## AIM OF THE TASK:
Which lines below fall between the one containing "1 X A4 Famous" and the one containing "total: 112.18 -> 116.41"? Repeat them exactly, counting both of those lines, and add nothing else.

## WORKING DATA:
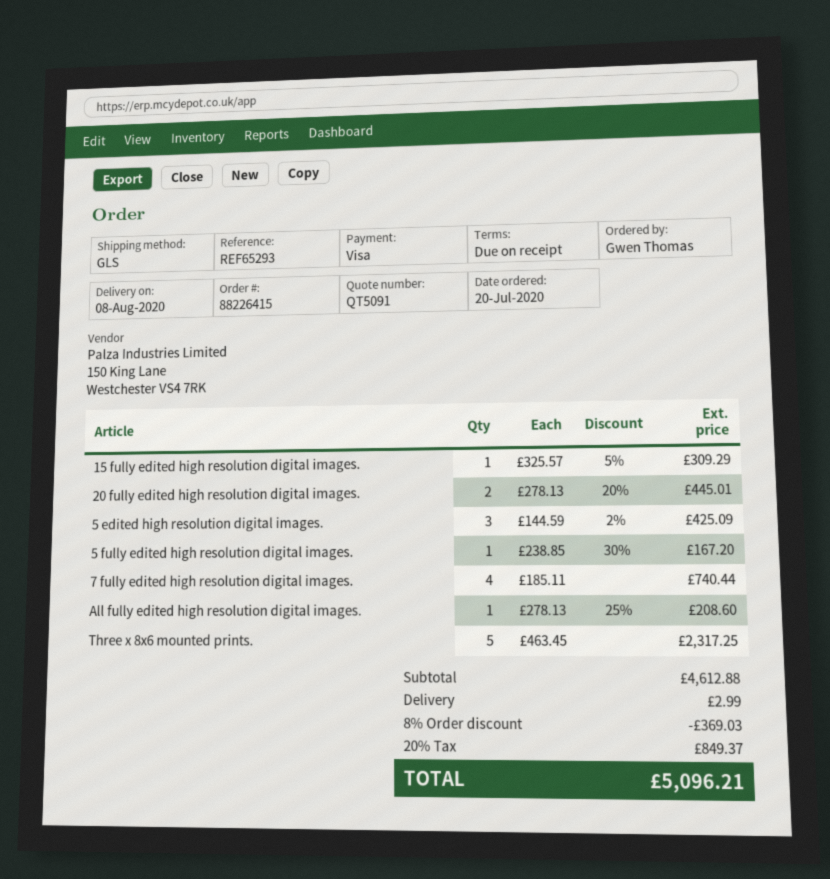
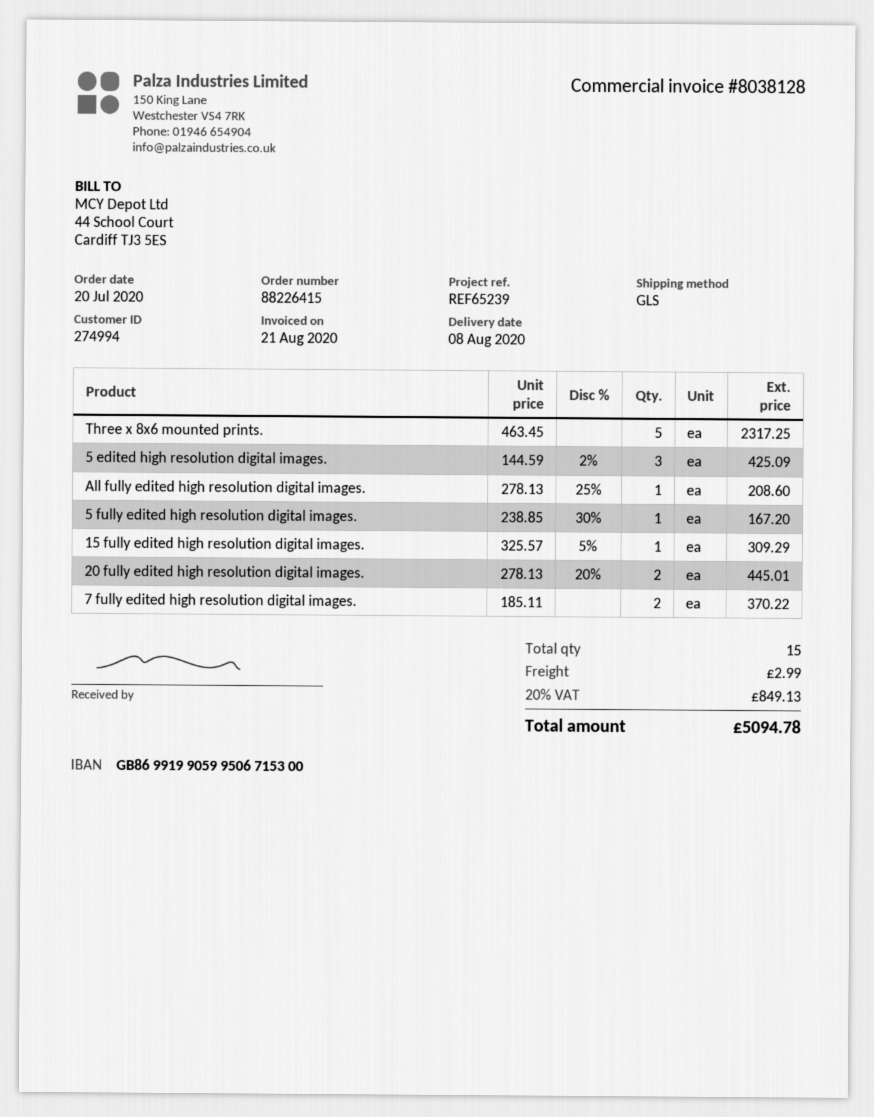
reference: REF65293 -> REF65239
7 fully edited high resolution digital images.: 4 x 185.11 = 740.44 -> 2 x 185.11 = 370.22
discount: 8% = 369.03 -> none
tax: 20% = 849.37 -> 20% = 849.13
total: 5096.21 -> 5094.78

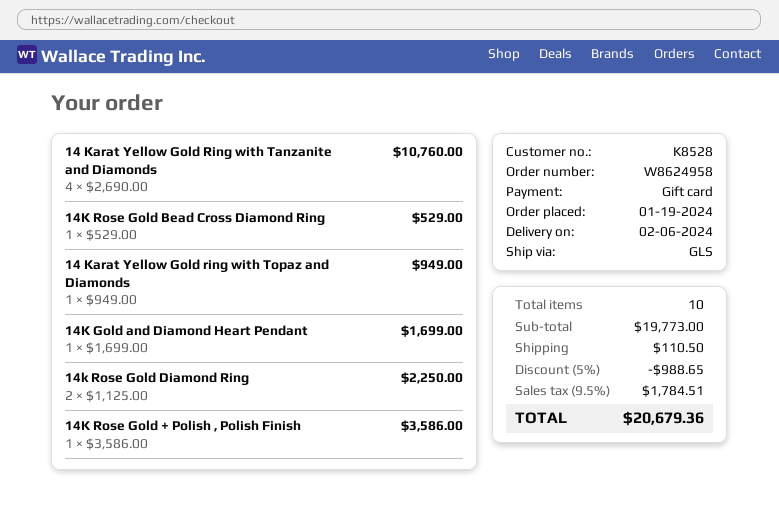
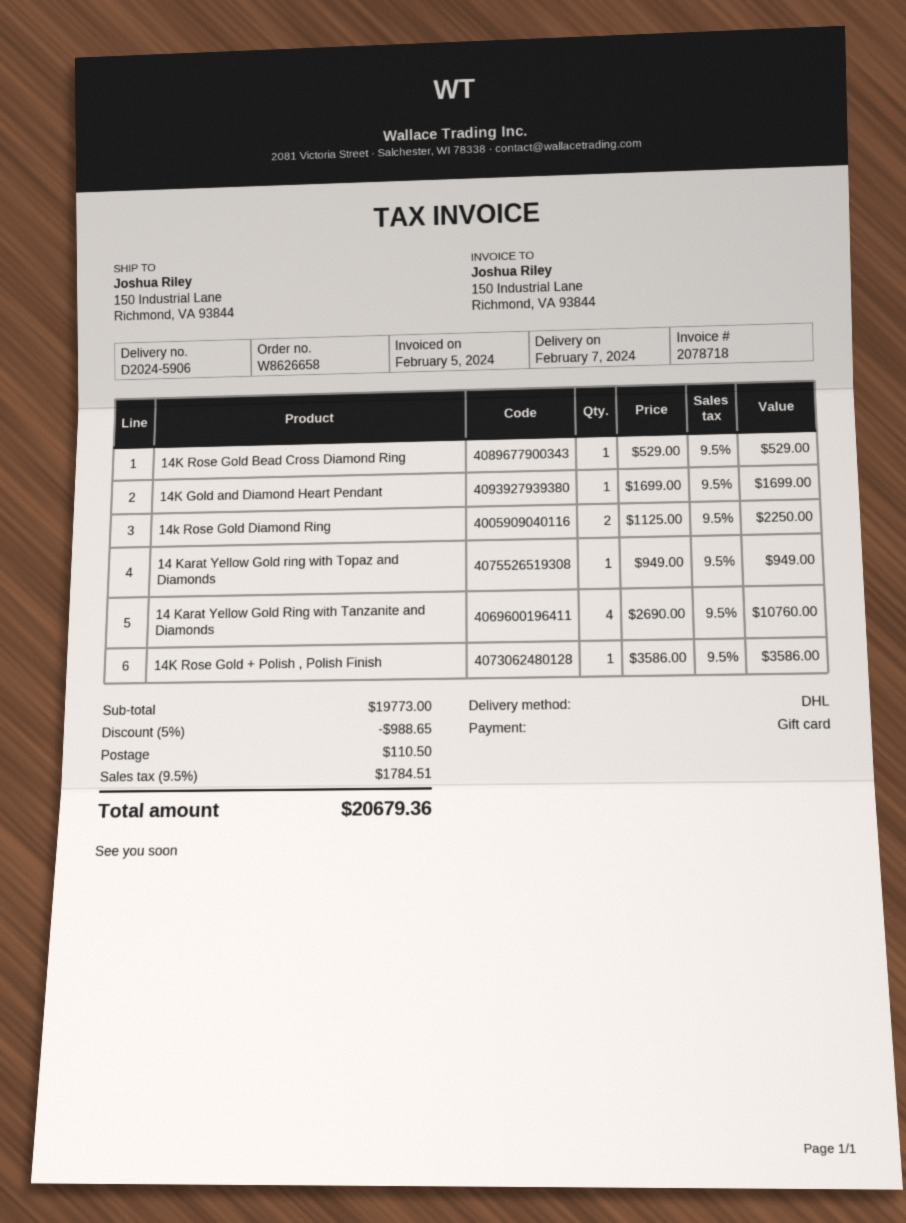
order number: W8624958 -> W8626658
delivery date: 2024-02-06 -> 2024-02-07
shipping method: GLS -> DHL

* * *

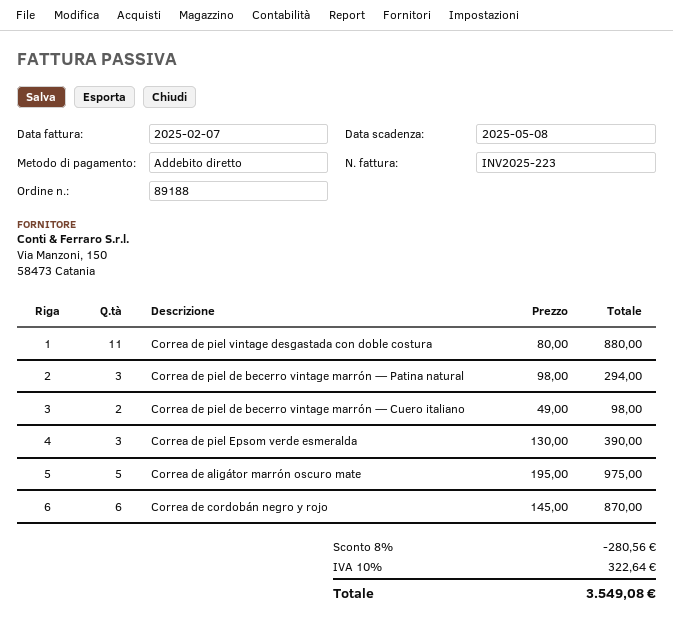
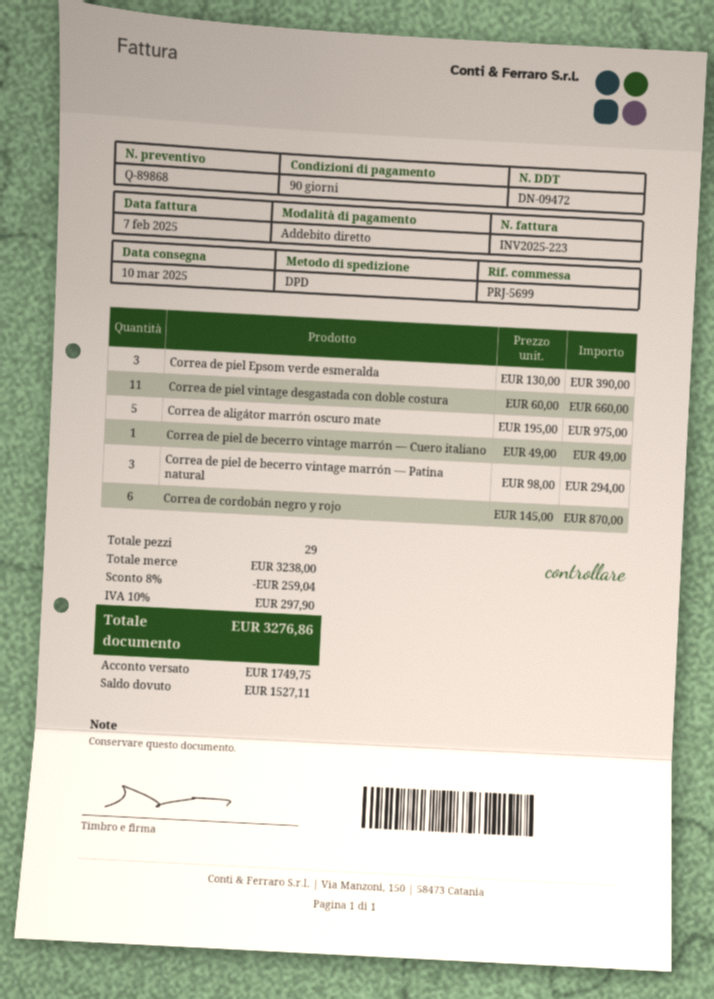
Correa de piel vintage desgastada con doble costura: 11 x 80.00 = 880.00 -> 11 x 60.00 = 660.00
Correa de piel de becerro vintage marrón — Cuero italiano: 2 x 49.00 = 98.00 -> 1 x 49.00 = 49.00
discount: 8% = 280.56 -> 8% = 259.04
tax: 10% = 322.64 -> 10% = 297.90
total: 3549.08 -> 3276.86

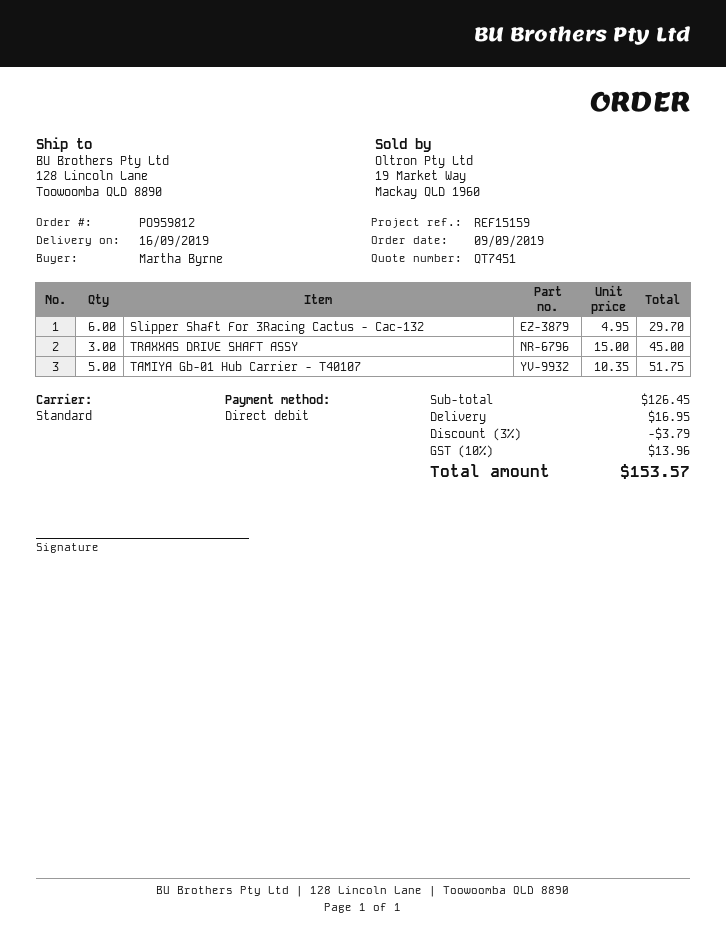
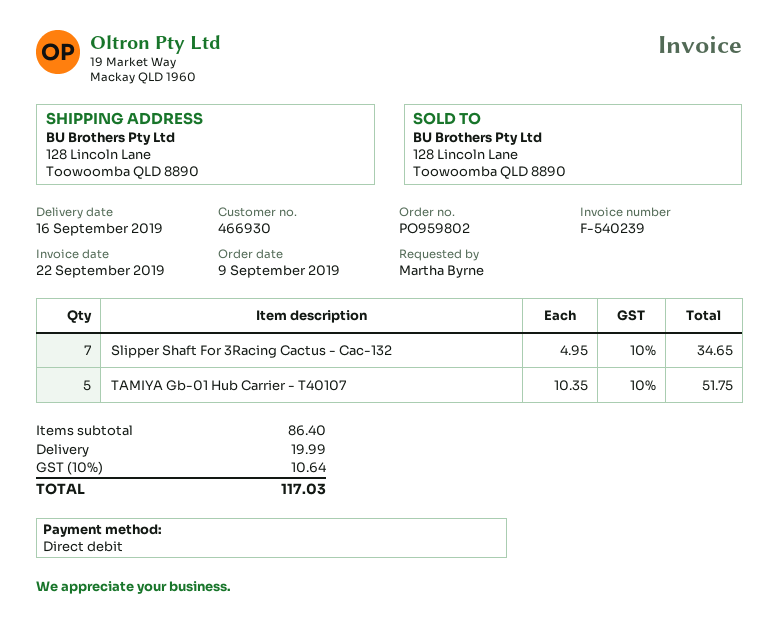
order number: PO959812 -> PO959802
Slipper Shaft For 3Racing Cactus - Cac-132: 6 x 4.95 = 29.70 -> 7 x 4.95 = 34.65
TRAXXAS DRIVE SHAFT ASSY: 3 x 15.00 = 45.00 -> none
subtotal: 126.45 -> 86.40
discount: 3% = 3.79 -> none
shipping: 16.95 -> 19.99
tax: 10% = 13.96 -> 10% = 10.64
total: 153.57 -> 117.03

...

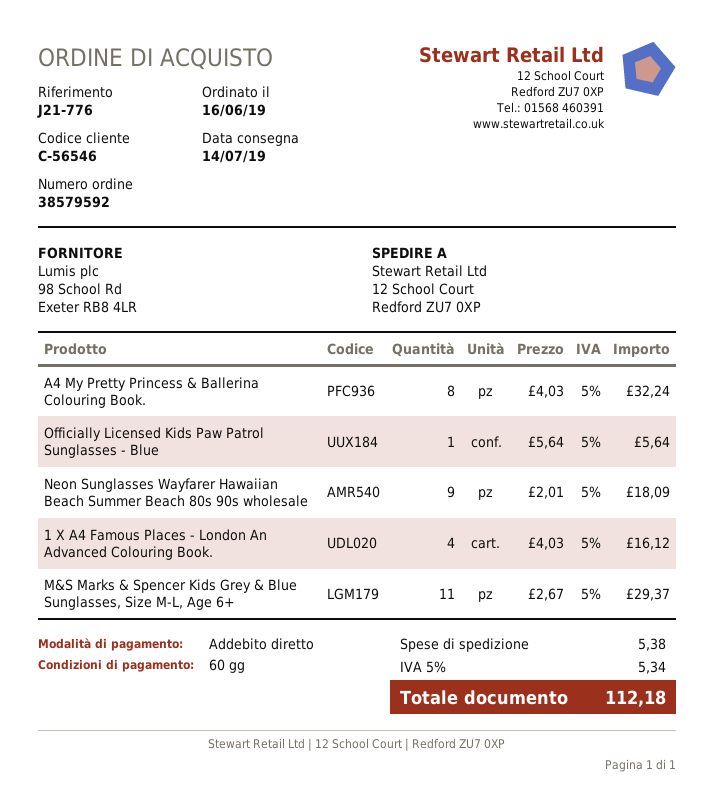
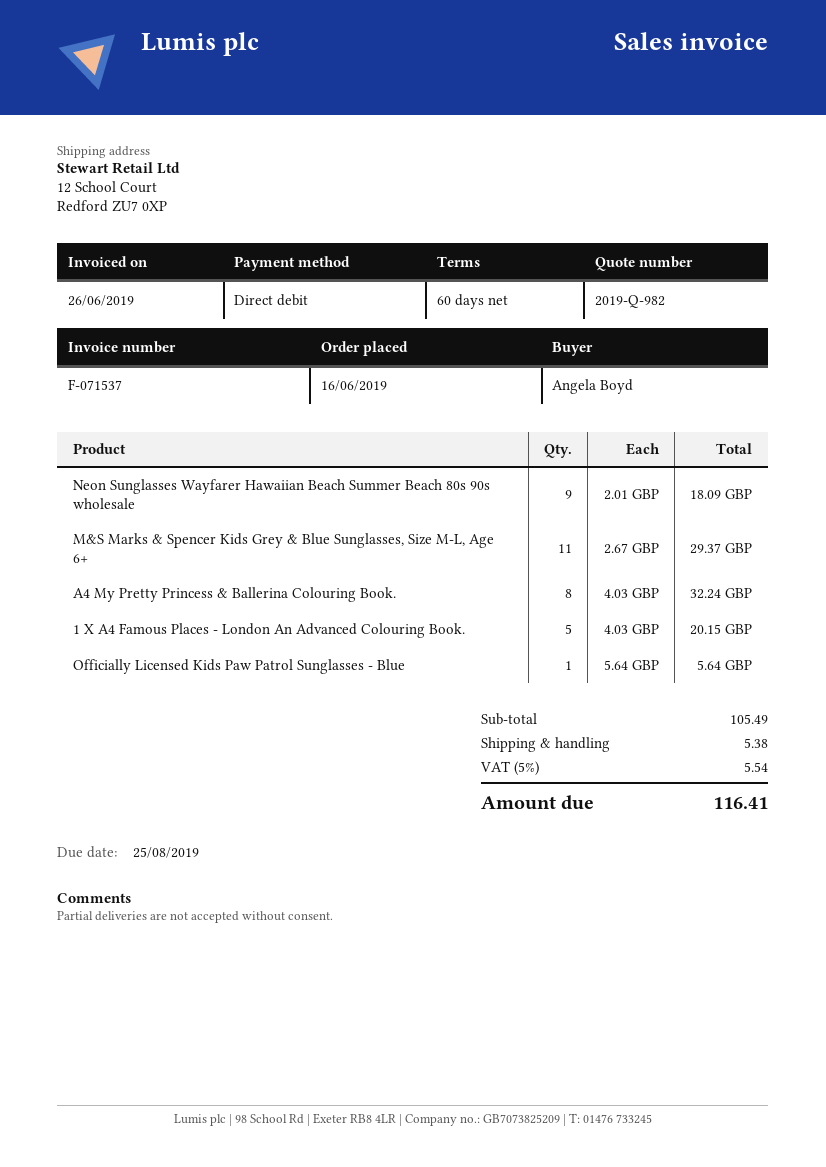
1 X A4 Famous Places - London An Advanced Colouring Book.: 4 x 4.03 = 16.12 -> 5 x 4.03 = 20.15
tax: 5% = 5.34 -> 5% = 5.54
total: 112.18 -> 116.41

## RESULT FOR THIS EXERCISE:
1 X A4 Famous Places - London An Advanced Colouring Book.: 4 x 4.03 = 16.12 -> 5 x 4.03 = 20.15
tax: 5% = 5.34 -> 5% = 5.54
total: 112.18 -> 116.41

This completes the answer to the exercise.